DIRECTIONS FOR THIS TASK - Copy out every line of the listing in which "EMEA" appears.

================

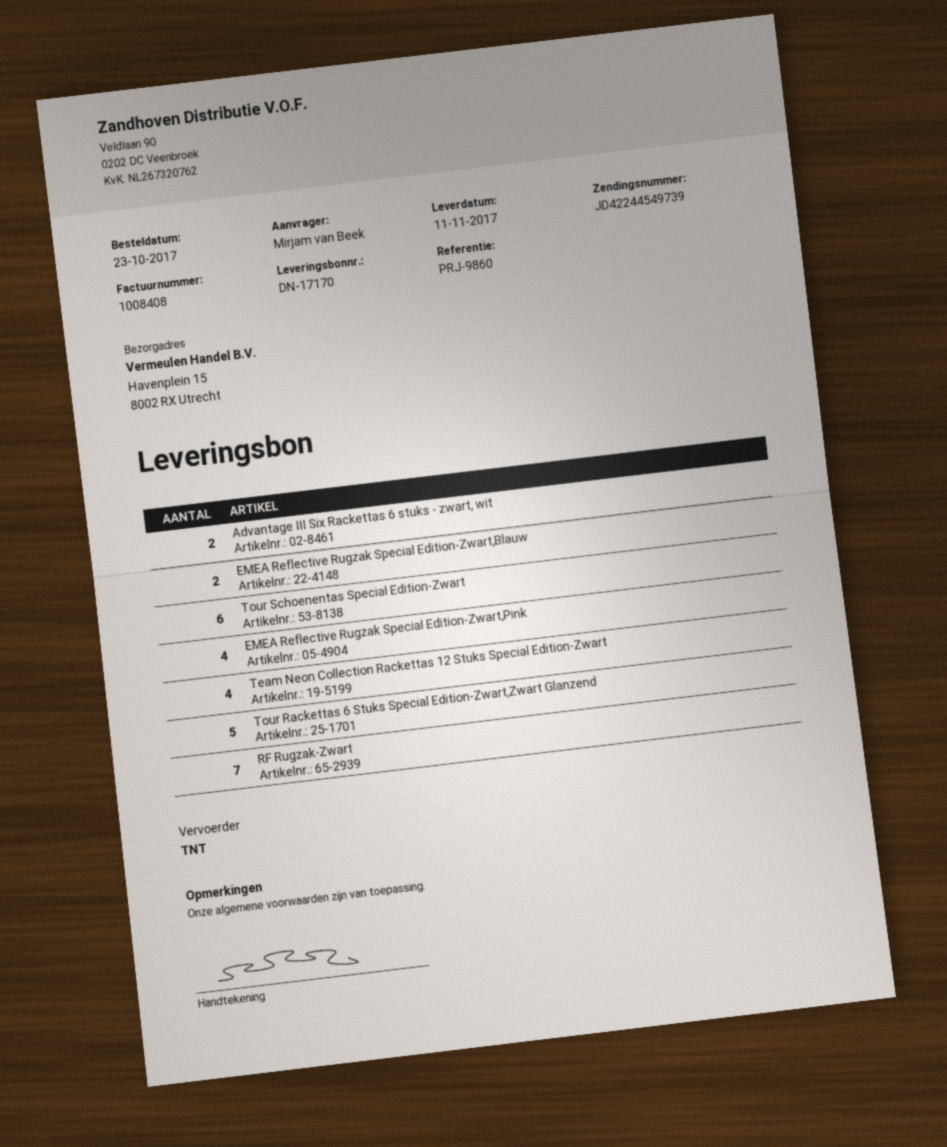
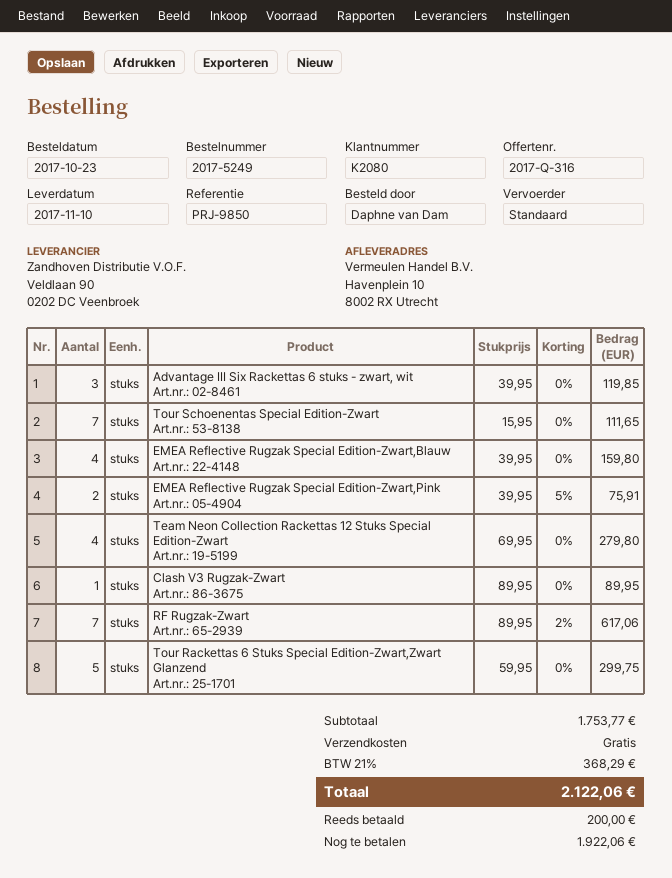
delivery date: 2017-11-11 -> 2017-11-10
reference: PRJ-9860 -> PRJ-9850
ordered by: Mirjam van Beek -> Daphne van Dam
shipping method: TNT -> standard
ship to: Havenplein 15, 8002 RX Utrecht -> Havenplein 10, 8002 RX Utrecht
Advantage III Six Rackettas 6 stuks - zwart, wit: 2 -> 3
EMEA Reflective Rugzak Special Edition-Zwart,Blauw: 2 -> 4
Tour Schoenentas Special Edition-Zwart: 6 -> 7
EMEA Reflective Rugzak Special Edition-Zwart,Pink: 4 -> 2
Clash V3 Rugzak-Zwart: none -> 1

================

ANSWER -
EMEA Reflective Rugzak Special Edition-Zwart,Blauw: 2 -> 4
EMEA Reflective Rugzak Special Edition-Zwart,Pink: 4 -> 2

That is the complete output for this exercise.